• YOUR ASSIGNMENT: Will you output the entries below exactly, skipping every image they contain?
__________________________________________________
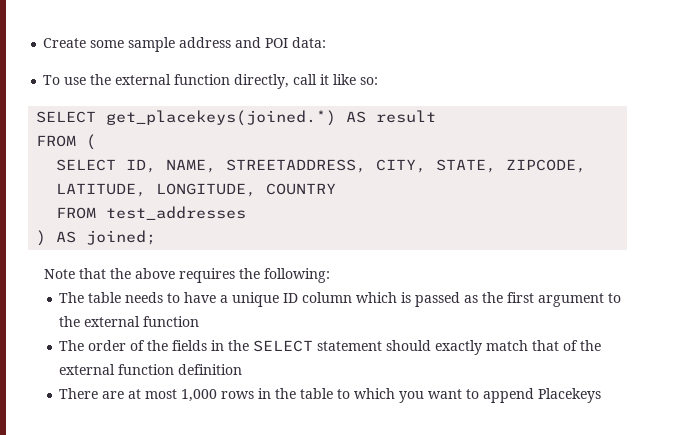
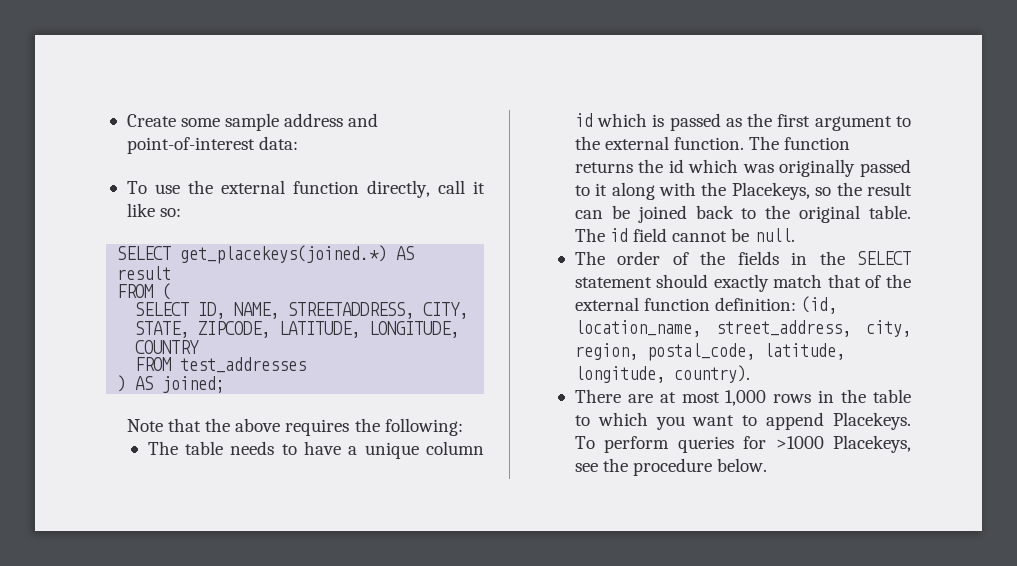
[265,38,289,48] POI -> [126,137,255,154] point-of-interest
[283,292,353,303] ID column -> [426,441,484,455] [574,113,593,127] column id
[143,316,200,327] function -> [674,136,851,150] [574,159,911,177] [574,182,912,200] [574,205,911,223] [574,228,795,242] function. The function returns the id which was originally passed to it along with the Placekeys, so the result can be joined back to the original table. The id field cannot be null.
[178,364,243,375] definition -> [715,296,838,314] [574,320,911,337] [574,343,845,361] [574,365,750,383] definition: (id, location_name, street_address, city, region, postal_code, latitude, longitude, country).
[538,388,602,403] Placekeys -> [833,412,911,430] [574,435,911,453] [574,458,768,476] Placekeys. To perform queries for >1000 Placekeys, see the procedure below.

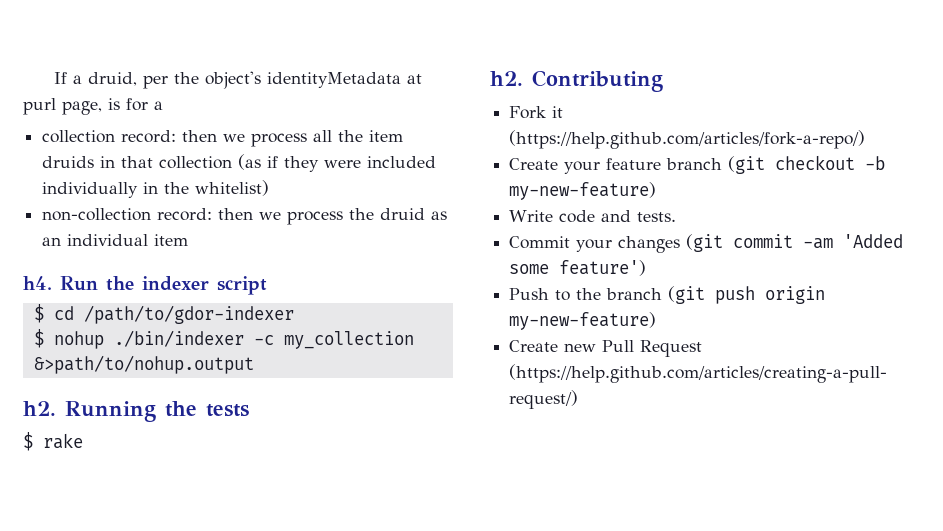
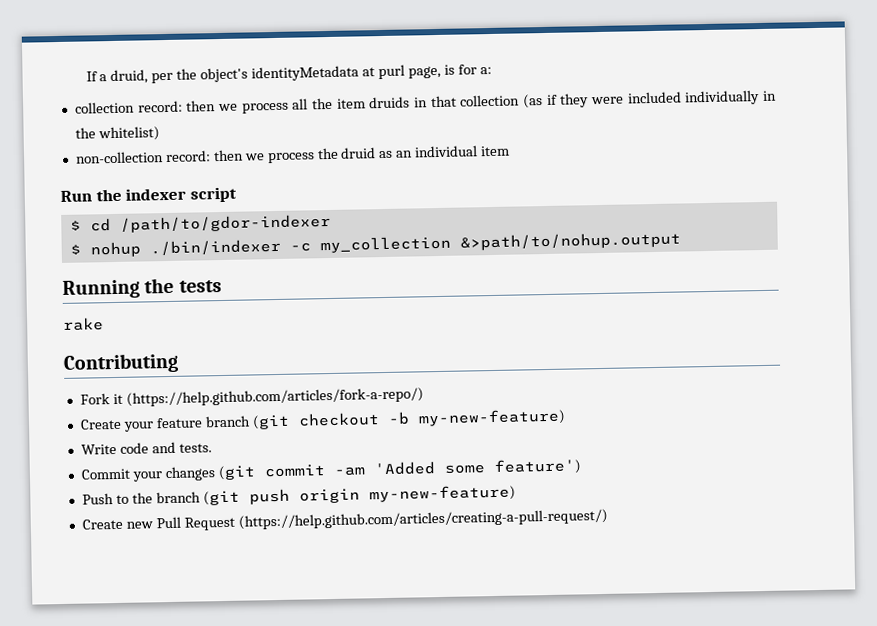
[154,101,163,110] a -> [479,66,492,75] a:
[23,276,52,290] h4. -> (511, 151) none
[23,401,56,416] h2. -> (681, 241) none
[23,432,33,451] $ -> (222, 286) none
[490,71,523,86] h2. -> (104, 324) none

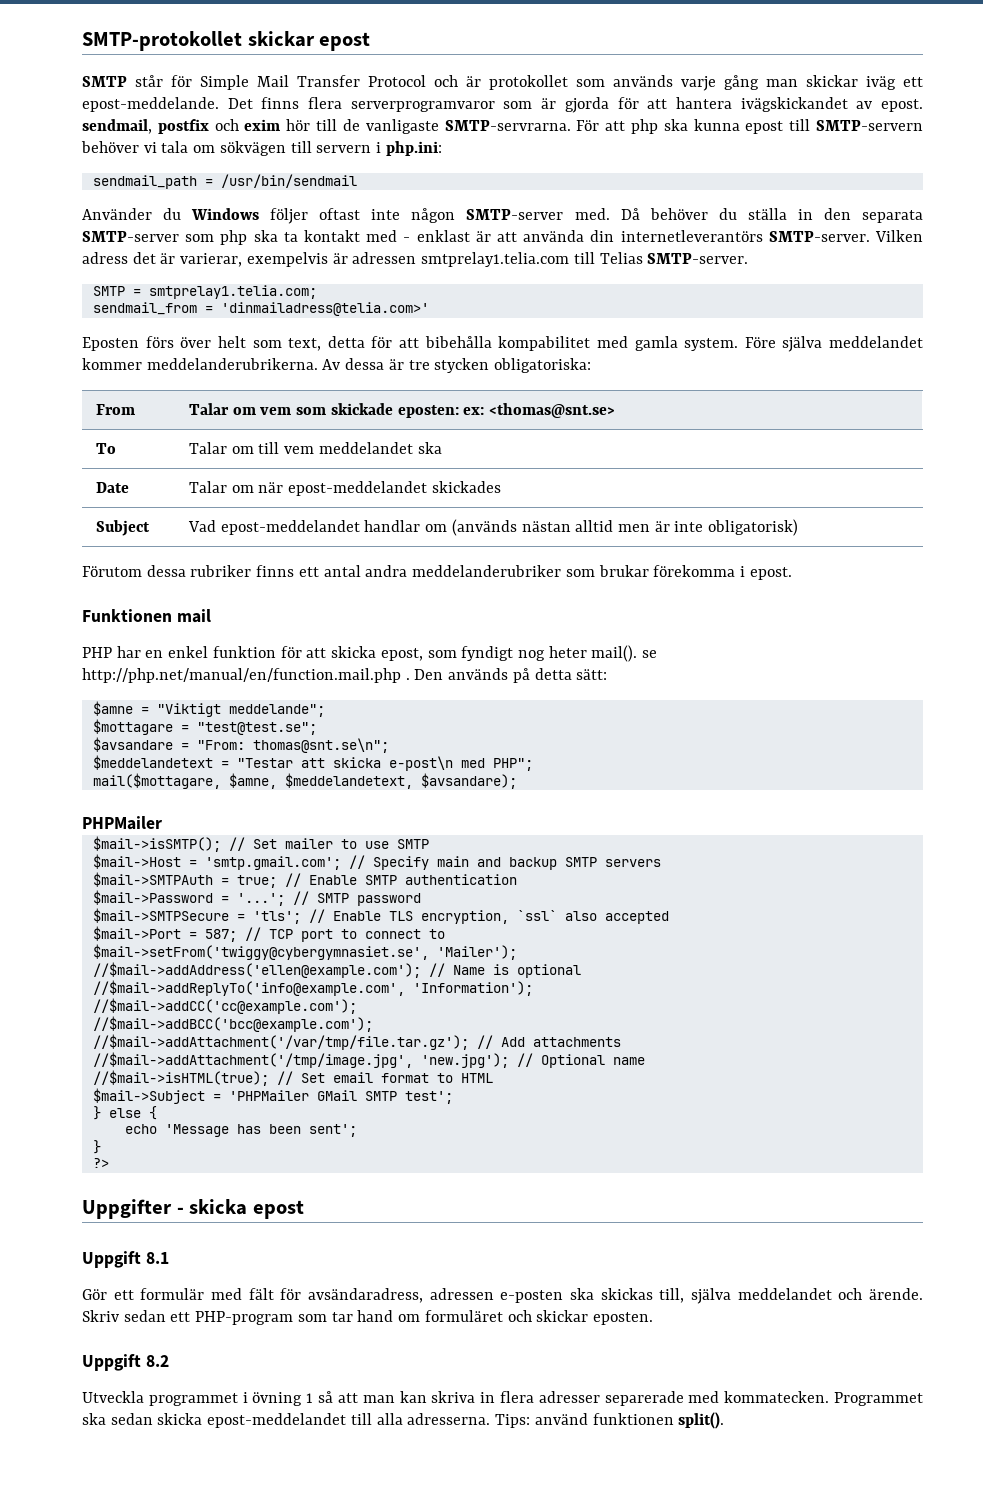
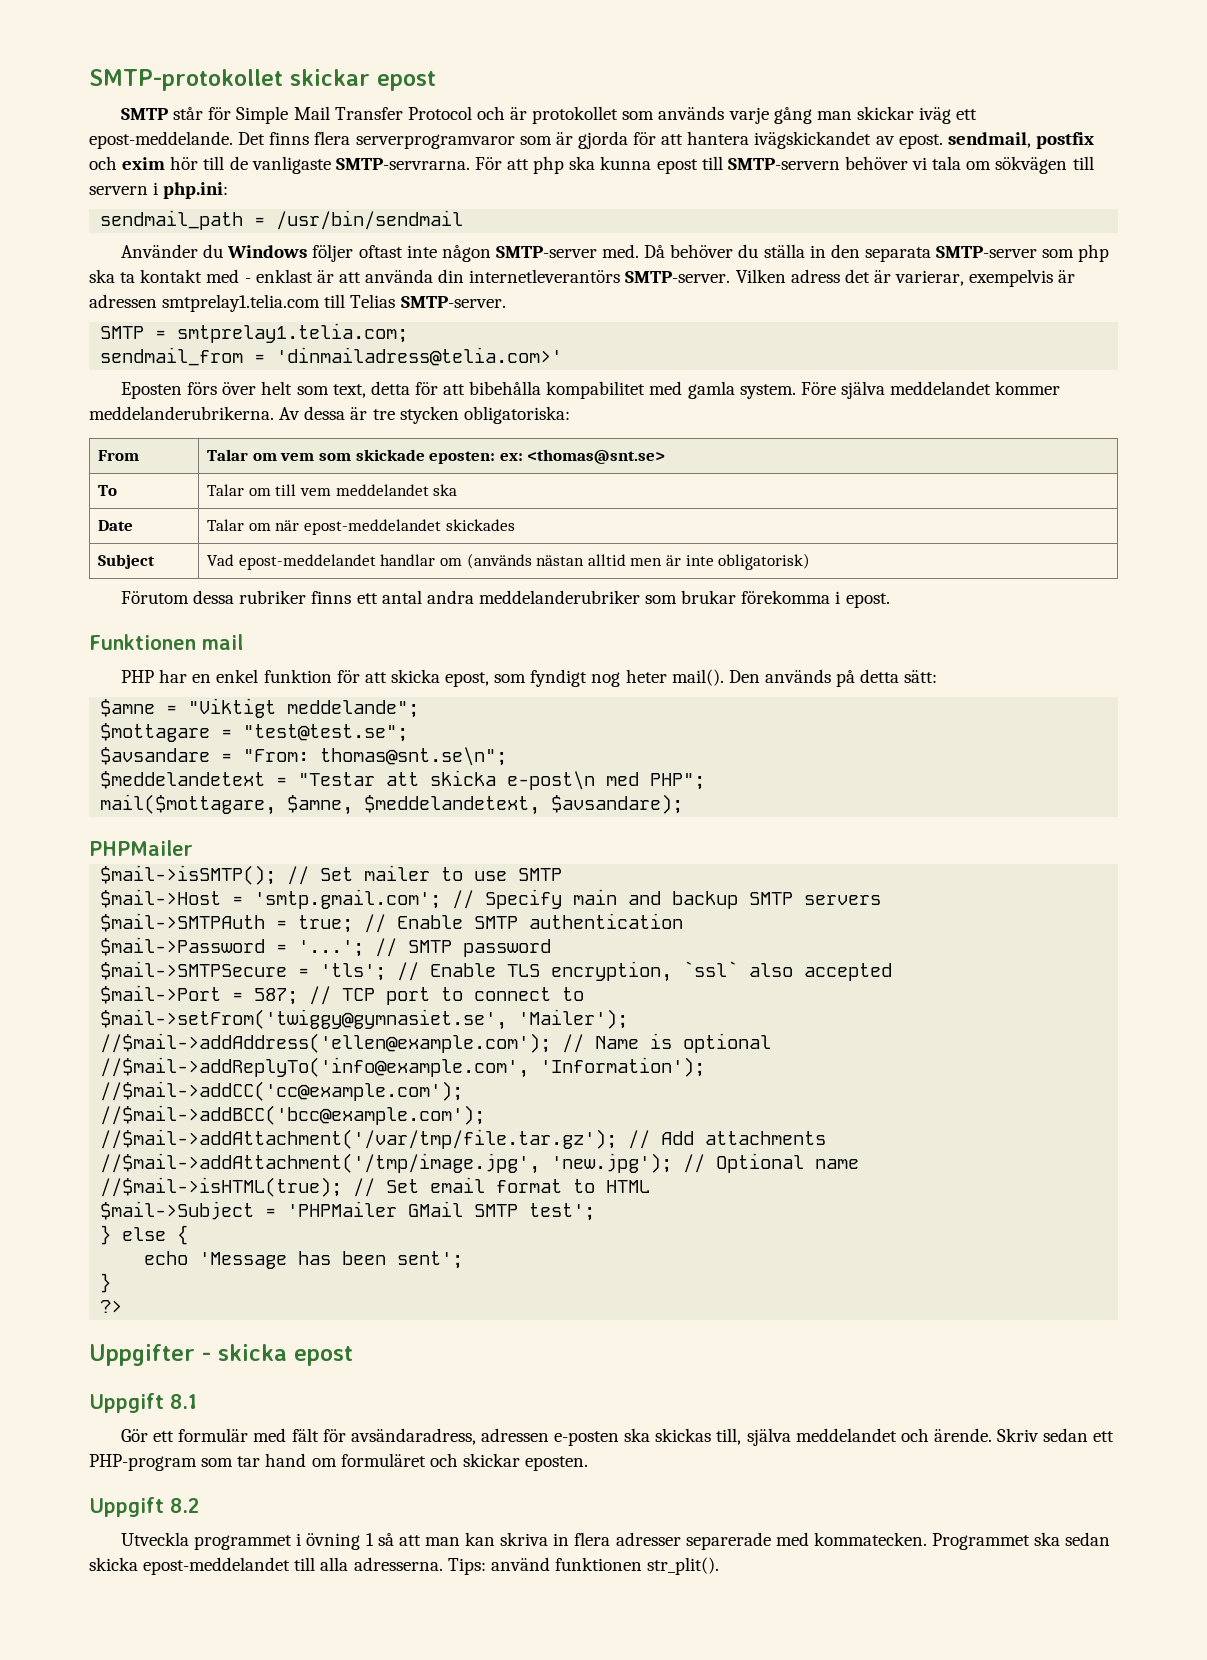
[642,650,658,658] [82,668,410,683] se http://php.net/manual/en/function.mail.php . -> (724, 677) none
[92,944,429,960] $mail->setFrom('twiggy@cybergymnasiet.se', -> [100,1009,508,1030] $mail->setFrom('twiggy@gymnasiet.se',
[678,1412,725,1429] split(). -> [647,1557,720,1575] str_plit().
__________________________________________________
• FINISHED EXERCISE:
[265,38,289,48] POI -> [126,137,255,154] point-of-interest
[283,292,353,303] ID column -> [426,441,484,455] [574,113,593,127] column id
[143,316,200,327] function -> [674,136,851,150] [574,159,911,177] [574,182,912,200] [574,205,911,223] [574,228,795,242] function. The function returns the id which was originally passed to it along with the Placekeys, so the result can be joined back to the original table. The id field cannot be null.
[178,364,243,375] definition -> [715,296,838,314] [574,320,911,337] [574,343,845,361] [574,365,750,383] definition: (id, location_name, street_address, city, region, postal_code, latitude, longitude, country).
[538,388,602,403] Placekeys -> [833,412,911,430] [574,435,911,453] [574,458,768,476] Placekeys. To perform queries for >1000 Placekeys, see the procedure below.

[154,101,163,110] a -> [479,66,492,75] a:
[23,276,52,290] h4. -> (511, 151) none
[23,401,56,416] h2. -> (681, 241) none
[23,432,33,451] $ -> (222, 286) none
[490,71,523,86] h2. -> (104, 324) none

[642,650,658,658] [82,668,410,683] se http://php.net/manual/en/function.mail.php . -> (724, 677) none
[92,944,429,960] $mail->setFrom('twiggy@cybergymnasiet.se', -> [100,1009,508,1030] $mail->setFrom('twiggy@gymnasiet.se',
[678,1412,725,1429] split(). -> [647,1557,720,1575] str_plit().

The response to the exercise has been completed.